🤖 AI Summary
This paper addresses the static mapping problem of large-scale directed acyclic graph (DAG) tasks onto CPU/GPU/FPGA/AI heterogeneous systems—particularly challenging due to FPGA-specific streaming execution semantics and high architectural heterogeneity. We propose a general-purpose mapping paradigm grounded in graph decomposition and analytical model evaluation. Key contributions include: (i) the first forest-based series-parallel decomposition tree construction algorithm for arbitrary DAGs; and (ii) a DAG-forest modeling framework integrating heterogeneous resource characterization, streaming-aware scheduling constraints, and accurate makespan estimation. Experimental results demonstrate that, under complex heterogeneous settings, our approach significantly reduces makespan compared to HEFT variants, while achieving orders-of-magnitude speedup over genetic algorithms and MILP-based mappers—thereby attaining an optimal trade-off between solution quality and computational efficiency.
📝 Abstract
Modern heterogeneous systems consist of many different processing units, such as CPUs, GPUs, FPGAs and AI units. A central problem in the design of applications in this environment is to find a beneficial mapping of tasks to processing units. While there are various approaches to task mapping, few can deal with high heterogeneity or applications with a high number of tasks and many dependencies. In addition, streaming aspects of FPGAs are generally not considered. We present a new general task mapping principle based on graph decompositions and model-based evaluation that can find beneficial mappings regardless of the complexity of the scenario. We apply this principle to create a high-quality and reasonably efficient task mapping algorithm using series-parallel decompositions.

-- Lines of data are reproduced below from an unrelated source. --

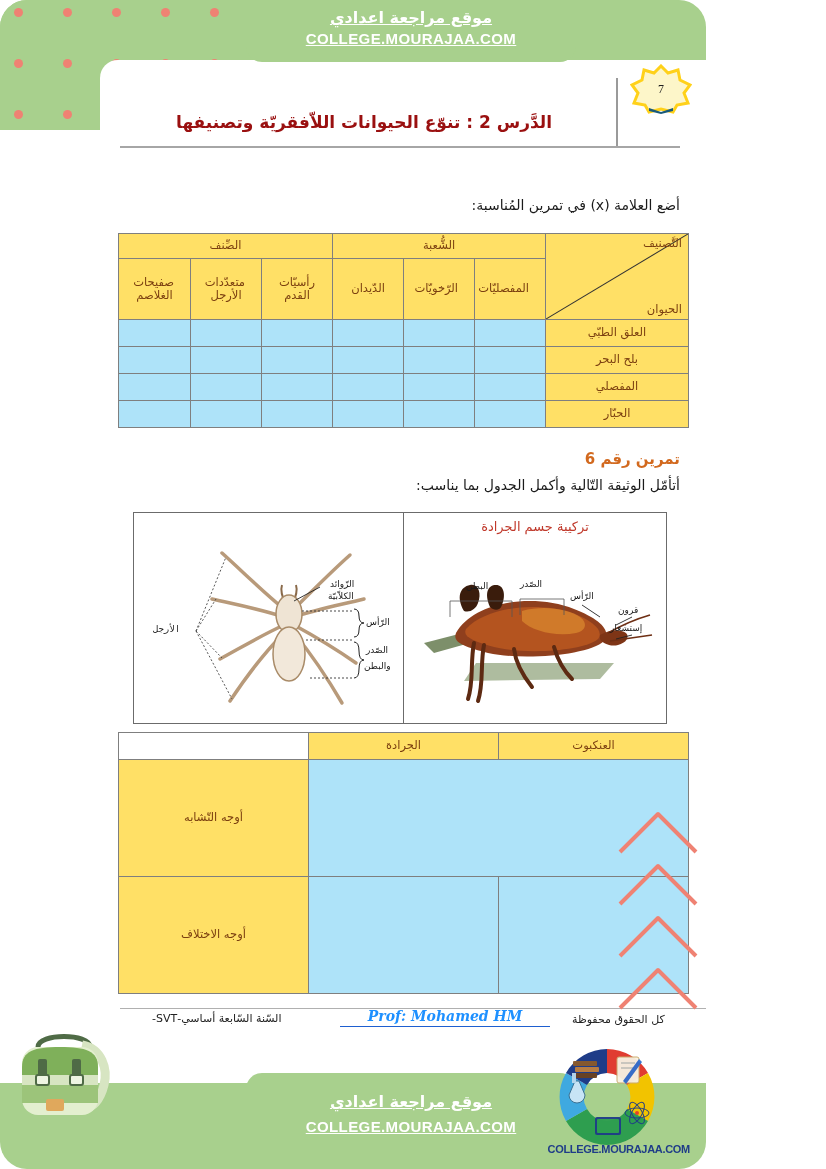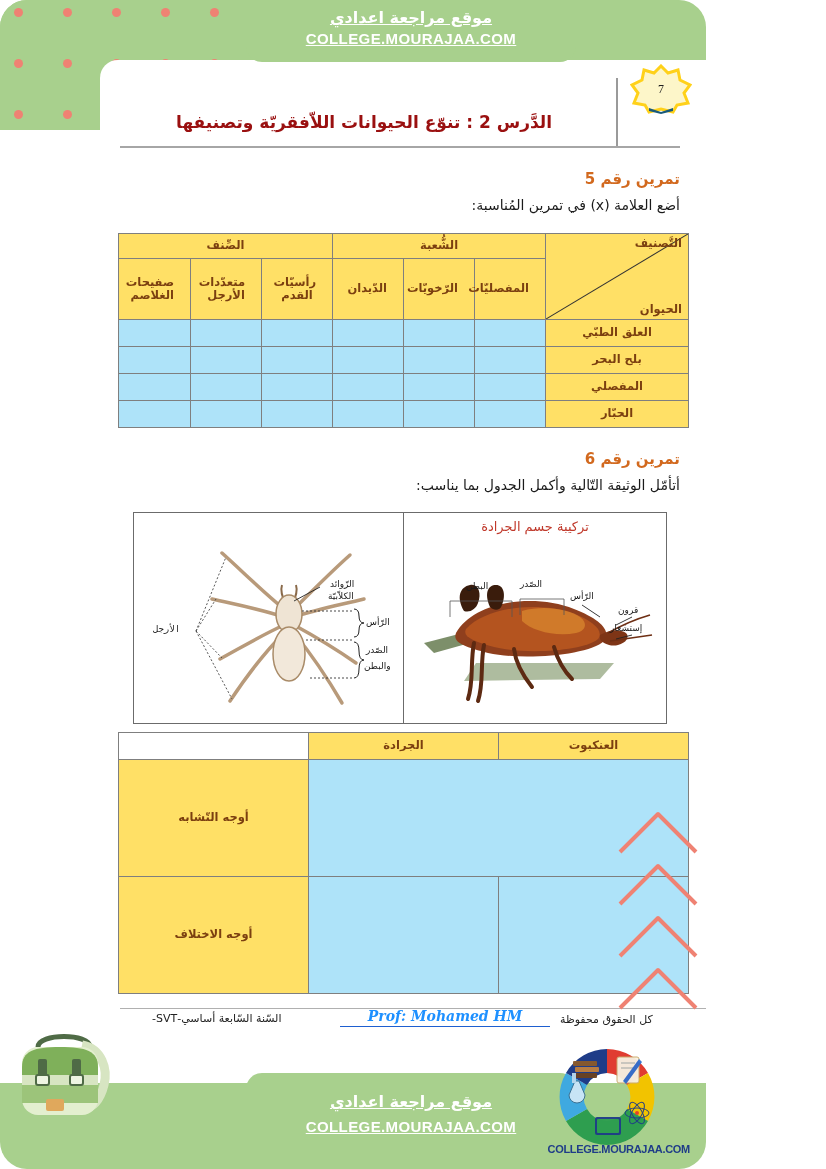"تمرين رقم 5" div.ex-head { html: <div>تمرين رقم 5</div> -> none }
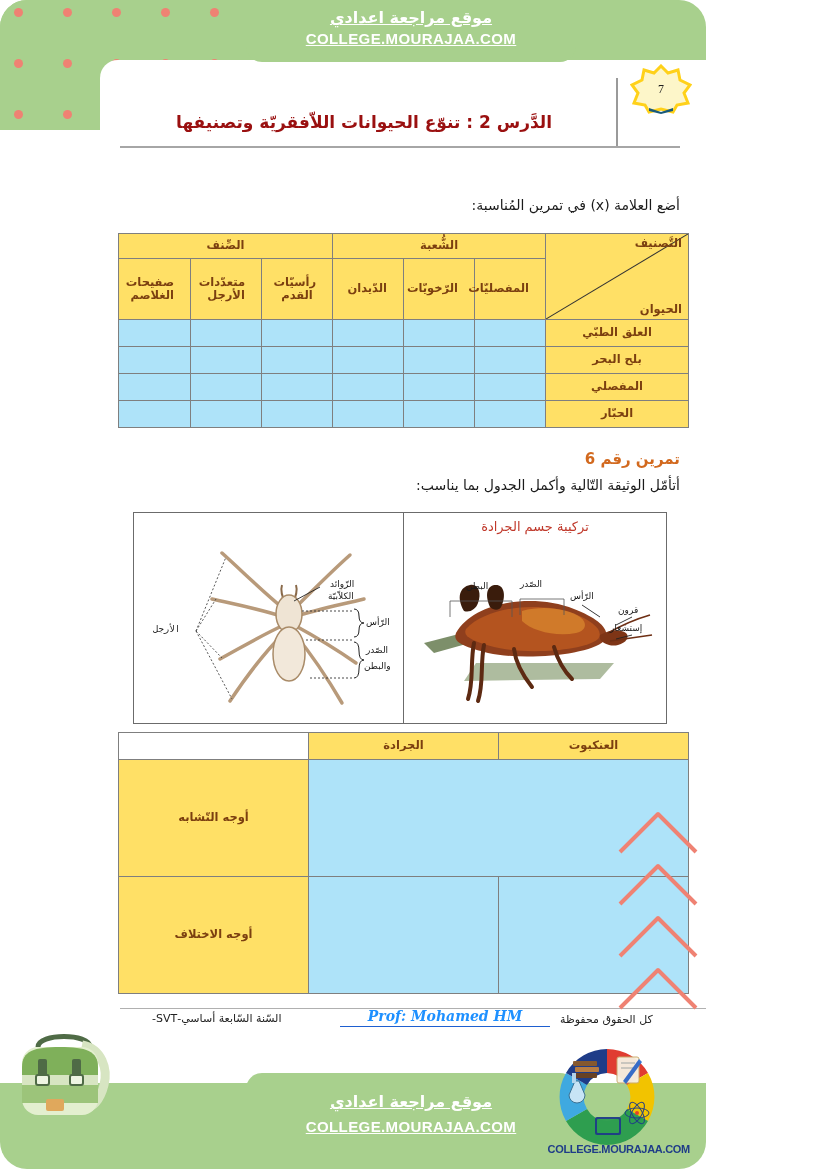"الصِّنف" table.sheet td { font-weight: bold -> none }
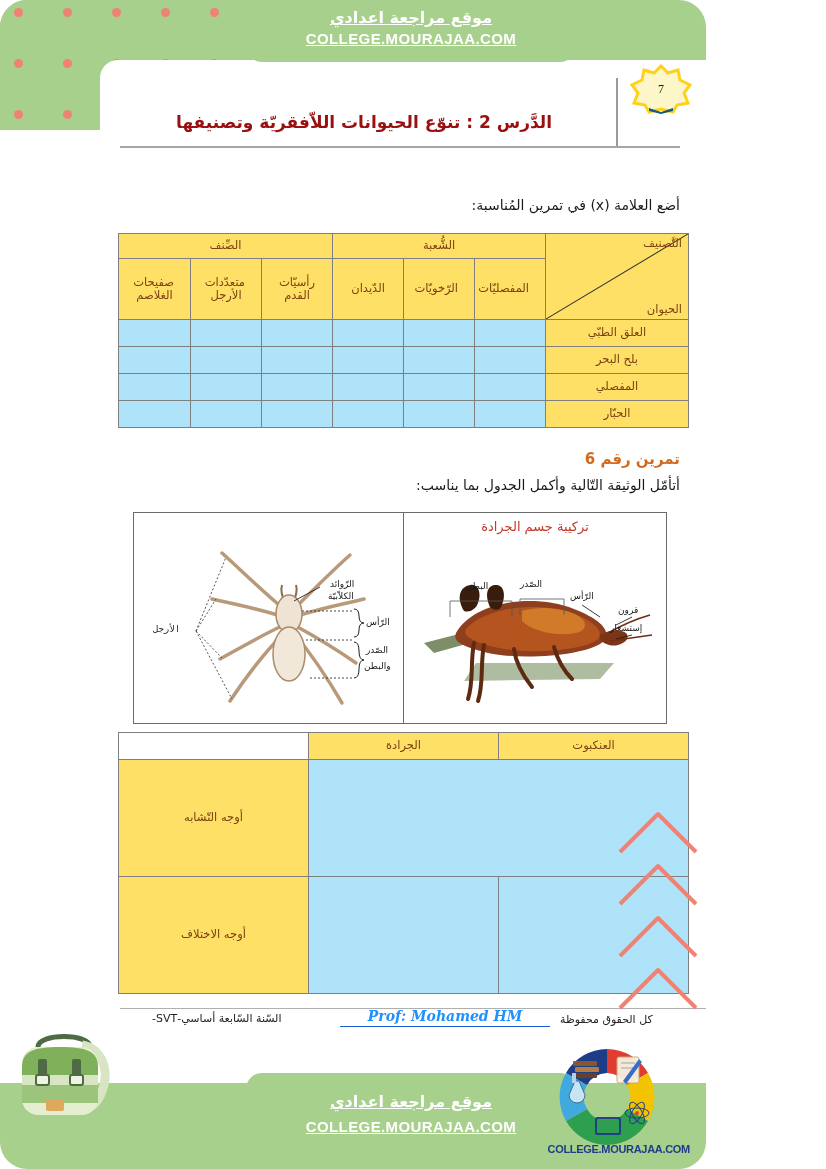"كل الحقوق محفوظة" .foot-right { left: 560px -> 572px }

For this, we present a new algorithm to compute a forest of series-parallel decomposition trees for general DAGs. We compare our decomposition-based mapping algorithm with three mixed-integer linear programs, one genetic algorithm and two variations of the Heterogeneous Earliest Finish Time (HEFT) algorithm. We show that our approach can generate mappings that lead to substantially higher makespan improvements than the HEFT variations in complex environments while being orders of magnitude faster than a mapper based on genetic algorithms or integer linear programs.